Points saillants des décisions dignes d'attention

Décision 36 24
2024-03-26
M. Kesler
  • Disponibilité pour prendre un emploi (autorisation d’un médecin)
  • Emploi approprié (facteurs autres que la capacité physique)
  • Perte de gains [PG] (admissibilité) (déficience)

L’employeur avait interjeté appel de la décision dans laquelle le commissaire aux appels avait annulé le refus du droit de la travailleuse à des prestations pour perte de gains (PG) pour la période du 26 février au 9 mars 2022 inclusivement, dans le cadre de la demande A, et pour la période du 19 mai au 5 juin 2022 inclusivement, dans le cadre de la demande B. La travailleuse avait été affectée à un étudiant qui avait des besoins particuliers et qui pouvait devenir physiquement agressif et violent. La travailleuse avait subi un traumatisme de l’index et une entorse grave. Dans cette décision, la vice-présidente devait examiner le caractère approprié des tâches modifiées offertes pour la période du 25 février au 18 mai 2022.

La vice-présidente a rejeté l’appel.
Le document n° 19-02-07 du MPO, « Retour au travail », énonce les facteurs pour évaluer le caractère approprié des tâches modifiées offertes. L’emploi d’après la lésion doit être sécuritaire et productif, il doit tenir compte des capacités fonctionnelles et, dans la mesure du possible, il rétablit les gains d’avant la lésion. Les facteurs établissant qu’un travail est sécuritaire comprennent les suivants : le travail ne doit poser aucun risque pour la santé ou la sécurité du travailleur, des collègues de travail ou des tiers, et le travailleur doit avoir la capacité fonctionnelle de se déplacer en sécurité pour se rendre au lieu de travail proposé et en revenir, et ce, sans risque pour sa santé ou sa sécurité ou celles du grand public.
Compte tenu des facteurs susmentionnés, la vice-présidente a conclu que les tâches modifiées offertes le 25 février 2022 n’étaient pas sécuritaires. Le fait de retourner travailler avec des étudiants présentant des problèmes de comportement, tels que des élans de colère, posait un risque pour la santé et la sécurité de la travailleuse.

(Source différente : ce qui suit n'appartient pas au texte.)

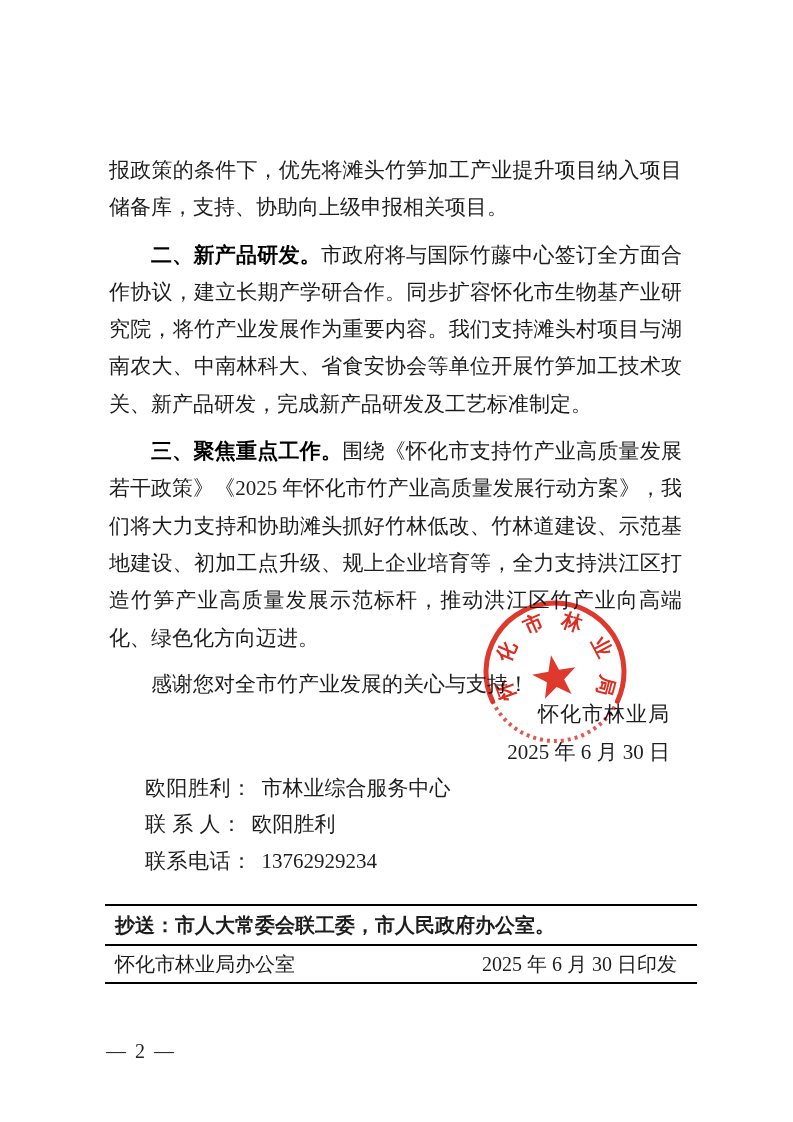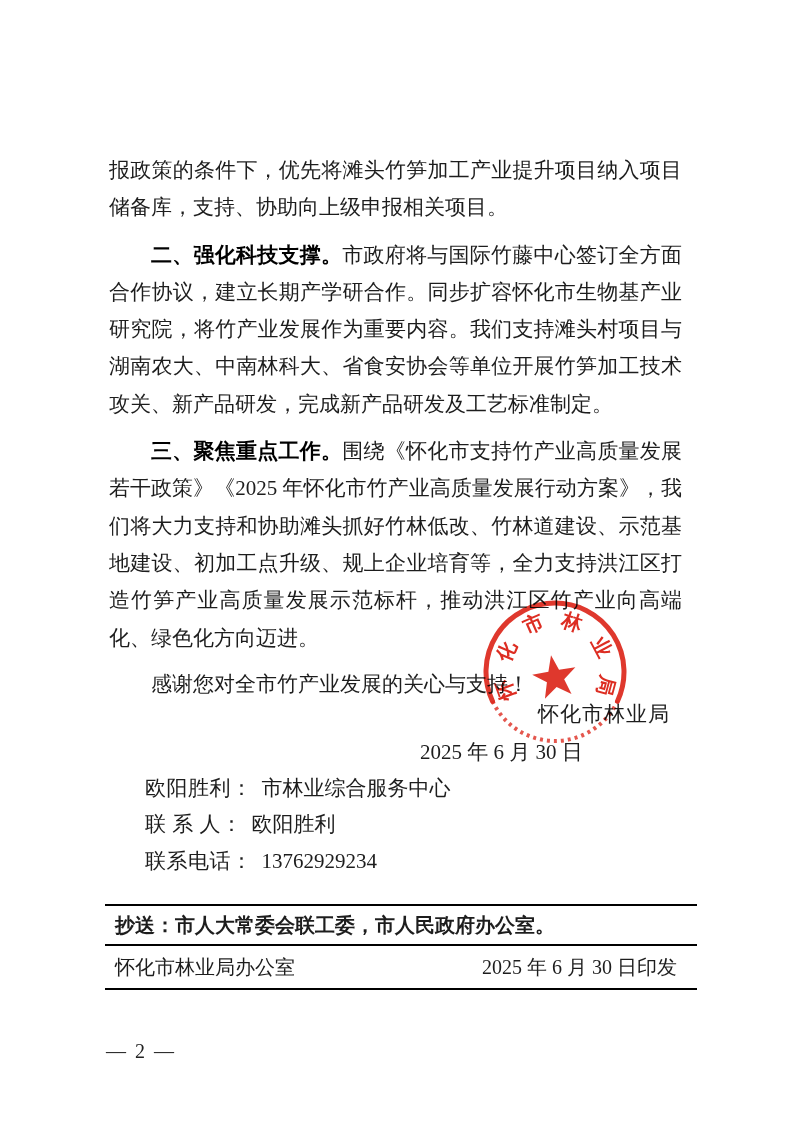--- a/index.html
+++ b/index.html
@@ -24,21 +24,21 @@
     font-family:"Liberation Sans","DejaVu Sans",sans-serif;
     color:#000;
   }
   
   .sig-org{
     position:absolute;left:420px;top:700px;width:250px;
     text-align:right;font-size:21px;letter-spacing:1px;
   }
   .sig-date{
     position:absolute;left:420px;top:738px;width:250px;
-    text-align:left;font-size:21px;
+    text-align:right;font-size:21px;
   }
   
   .seal{
     position:absolute;left:475px;top:592px;width:160px;height:160px;
     mix-blend-mode:multiply;
     color:#dd2d22;
   }
   .seal svg{display:block;width:160px;height:160px;}
   .seal-char{
     font-size:20px;font-weight:700;
@@ -58,36 +58,36 @@
   .footer{
     position:absolute;left:105px;top:904px;width:592px;
     border-top:2.5px solid #000;border-bottom:2.5px solid #000;
     font-size:20px;
   }
   .footer-cc{
     height:38px;display:flex;align-items:center;
     padding-left:10px;border-bottom:2px solid #000;font-weight:bold;
   }
   .footer-issue{
-    height:42px;display:flex;align-items:center;justify-content:space-between;
+    height:36px;display:flex;align-items:center;justify-content:space-between;
     padding-left:10px;padding-right:20px;
   }
   .page-num{
     position:absolute;left:106px;top:1040px;
     font-size:20px;letter-spacing:2px;color:#222;
   }
 </style>
 </head>
 <body>
 
 <div class="page">
 
   <div class="doc-body">
     <p class="para continuation"><span>报政策的条件下，优先将滩头竹笋加工产业提升项目纳入项目储备库，支持、协助向上级申报相关项目。</span></p>
-    <p class="para"><span class="lead">二、强化科技支撑。</span><span>市政府将与国际竹藤中心签订全方面合作协议，建立长期产学研合作。同步扩容怀化市生物基产业研究院，将竹产业发展作为重要内容。我们支持滩头村项目与湖南农大、中南林科大、省食安协会等单位开展竹笋加工技术攻关、新产品研发，完成新产品研发及工艺标准制定。</span></p>
+    <p class="para"><span class="lead">二、新产品研发。</span><span>市政府将与国际竹藤中心签订全方面合作协议，建立长期产学研合作。同步扩容怀化市生物基产业研究院，将竹产业发展作为重要内容。我们支持滩头村项目与湖南农大、中南林科大、省食安协会等单位开展竹笋加工技术攻关、新产品研发，完成新产品研发及工艺标准制定。</span></p>
     <p class="para"><span class="lead">三、聚焦重点工作。</span><span>围绕《怀化市支持竹产业高质量发展若干政策》《2025 年怀化市竹产业高质量发展行动方案》，我们将大力支持和协助滩头抓好竹林低改、竹林道建设、示范基地建设、初加工点升级、规上企业培育等，全力支持洪江区打造竹笋产业高质量发展示范标杆，推动洪江区竹产业向高端化、绿色化方向迈进。</span></p>
     <p class="para"><span>感谢您对全市竹产业发展的关心与支持！</span></p>
   </div>
 
   <div class="sig-org">怀化市林业局</div>
   <div class="sig-date">2025 年 6 月 30 日</div>
 
   <div class="seal" style="color: rgb(221, 45, 34);">
     <svg viewBox="0 0 160 160" xmlns="http://www.w3.org/2000/svg">
 

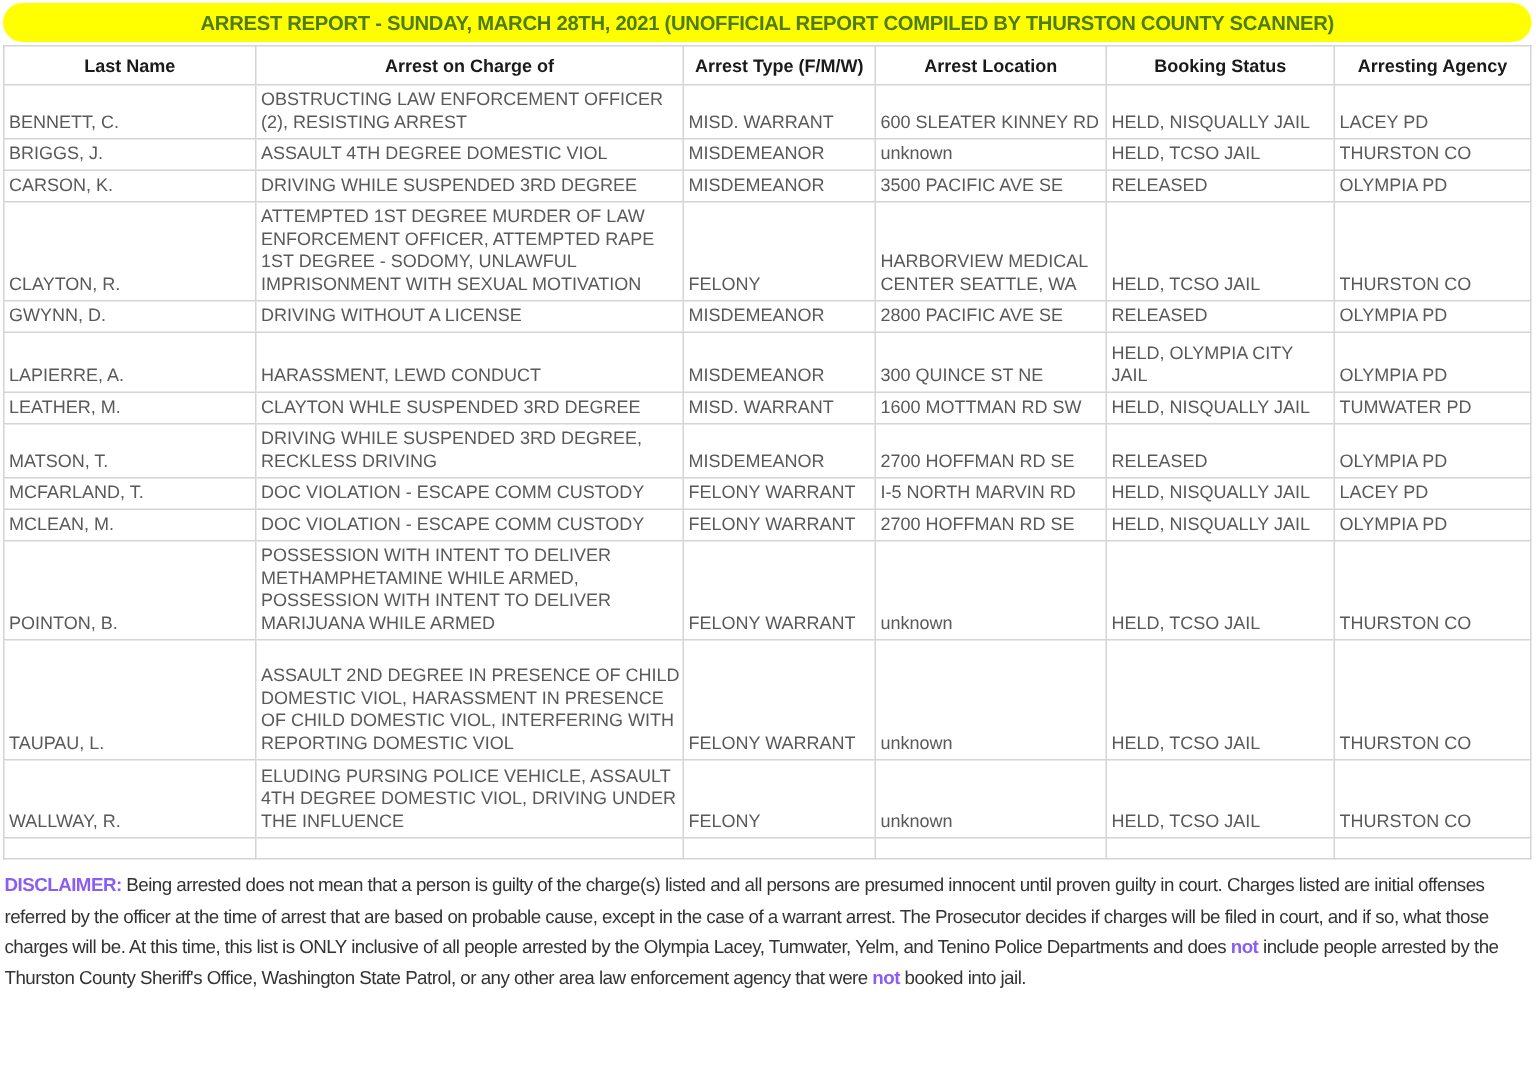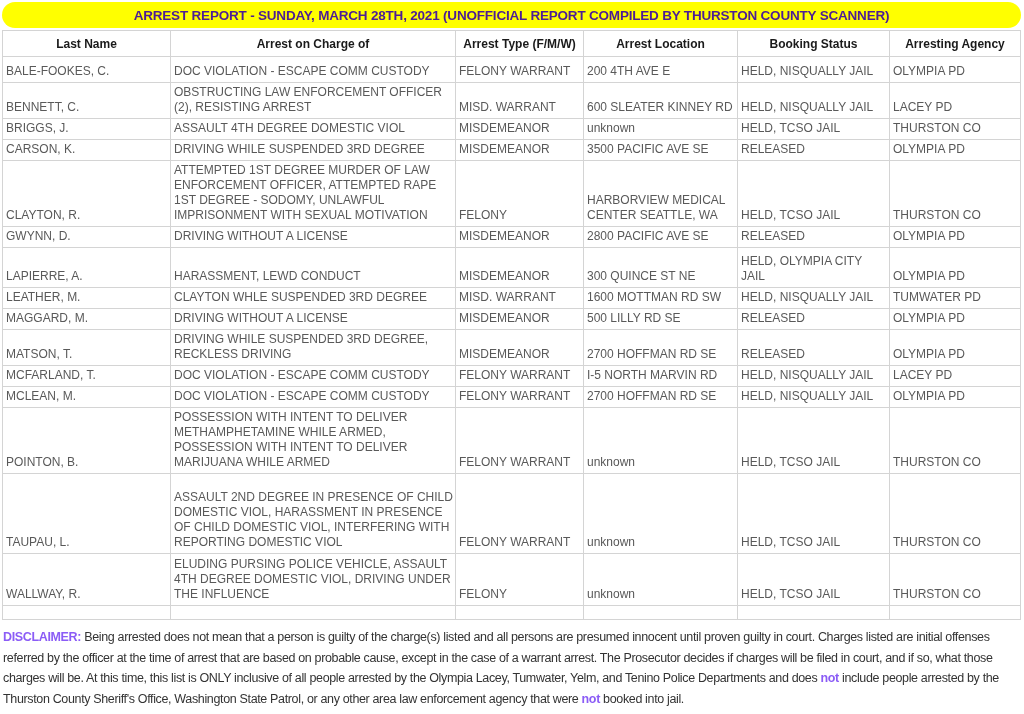--- a/index.html
+++ b/index.html
@@ -11,21 +11,21 @@
   }
   .title-bar {
     margin: 2px 3px 2px 2px;
     height: 26px;
     background: #ffff00;
     display: flex;
     align-items: center;
     justify-content: center;
     font-size: 13.5px;
     font-weight: bold;
-    color: #4c1d95;
+    color: #4d7c0f;
     letter-spacing: -0.2px;
     white-space: nowrap;
     border-radius: 13px;
   }
   table.report {
     margin-left: 2px;
     width: 1018px;
     border-collapse: collapse;
     table-layout: fixed;
   }
@@ -82,28 +82,20 @@
       <tr>
         <th>Last Name</th>
         <th>Arrest on Charge of</th>
         <th>Arrest Type (F/M/W)</th>
         <th>Arrest Location</th>
         <th>Booking Status</th>
         <th>Arresting Agency</th>
       </tr>
     </thead>
   <tbody>
-      <tr style="height: 26px;">
-        <td class="col-last-name">BALE-FOOKES, C.</td>
-        <td class="col-charge">DOC VIOLATION - ESCAPE COMM CUSTODY</td>
-        <td class="col-arrest-type">FELONY WARRANT</td>
-        <td class="col-location">200 4TH AVE E</td>
-        <td class="col-booking-status">HELD, NISQUALLY JAIL</td>
-        <td class="col-agency">OLYMPIA PD</td>
-      </tr>
       <tr style="height: 30px;">
         <td class="col-last-name">BENNETT, C.</td>
         <td class="col-charge">OBSTRUCTING LAW ENFORCEMENT OFFICER (2), RESISTING ARREST</td>
         <td class="col-arrest-type">MISD. WARRANT</td>
         <td class="col-location">600 SLEATER KINNEY RD</td>
         <td class="col-booking-status">HELD, NISQUALLY JAIL</td>
         <td class="col-agency">LACEY PD</td>
       </tr>
       <tr style="height: 20px;">
         <td class="col-last-name">BRIGGS, J.</td>
@@ -147,28 +139,20 @@
         <td class="col-agency">OLYMPIA PD</td>
       </tr>
       <tr style="height: 19px;">
         <td class="col-last-name">LEATHER, M.</td>
         <td class="col-charge">CLAYTON WHLE SUSPENDED 3RD DEGREE</td>
         <td class="col-arrest-type">MISD. WARRANT</td>
         <td class="col-location">1600 MOTTMAN RD SW</td>
         <td class="col-booking-status">HELD, NISQUALLY JAIL</td>
         <td class="col-agency">TUMWATER PD</td>
       </tr>
-      <tr style="height: 19px;">
-        <td class="col-last-name">MAGGARD, M.</td>
-        <td class="col-charge">DRIVING WITHOUT A LICENSE</td>
-        <td class="col-arrest-type">MISDEMEANOR</td>
-        <td class="col-location">500 LILLY RD SE</td>
-        <td class="col-booking-status">RELEASED</td>
-        <td class="col-agency">OLYMPIA PD</td>
-      </tr>
       <tr style="height: 34px;">
         <td class="col-last-name">MATSON, T.</td>
         <td class="col-charge">DRIVING WHILE SUSPENDED 3RD DEGREE, RECKLESS DRIVING</td>
         <td class="col-arrest-type">MISDEMEANOR</td>
         <td class="col-location">2700 HOFFMAN RD SE</td>
         <td class="col-booking-status">RELEASED</td>
         <td class="col-agency">OLYMPIA PD</td>
       </tr>
       <tr style="height: 20px;">
         <td class="col-last-name">MCFARLAND, T.</td>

Si un étudiant devenait agressif, il n’était pas clair de savoir si un autre adulte était immédiatement disponible pour prendre en charge l’étudiant. La vice-présidente a également conclu que les tâches modifiées présentaient un risque pour la santé et la sécurité des étudiants. Pendant les exercices de situation d’urgence ou les vraies situations d’urgence, la travailleuse n’aurait pas été en mesure de barrer et de sécuriser rapidement les portes de l’école pour protéger les élèves en raison de ses restrictions à la main droite et aux membres supérieurs. Dans l’ensemble, tout travail effectué pendant la période en question aurait dépassé les restrictions de la travailleuse. Par conséquent, il était raisonnable pour la travailleuse de se fier aux conseils de son médecin traitant, soit de rester en arrêt de travail pendant la période visée. De plus, il n’était pas sécuritaire pour la travailleuse de conduire pour se rendre au lieu de travail et en revenir.
La vice-présidente a estimé que la travailleuse n’était pas apte à gagner un revenu dans un emploi approprié pour la période du 19 mai au 5 juin 2022 en raison de sa lésion indemnisable. La travailleuse avait refusé l’offre du 18 mai 2022 pour la même raison que celle de février, car elle suivait les recommandations médicales de son médecin de famille selon lesquelles elle devait reposer sa main droite. Les tâches ne répondaient pas non plus aux critères d’un travail modifié approprié énoncé dans le document n° 19-02-07 du MPO pour les mêmes raisons que celles énoncées ci-dessus.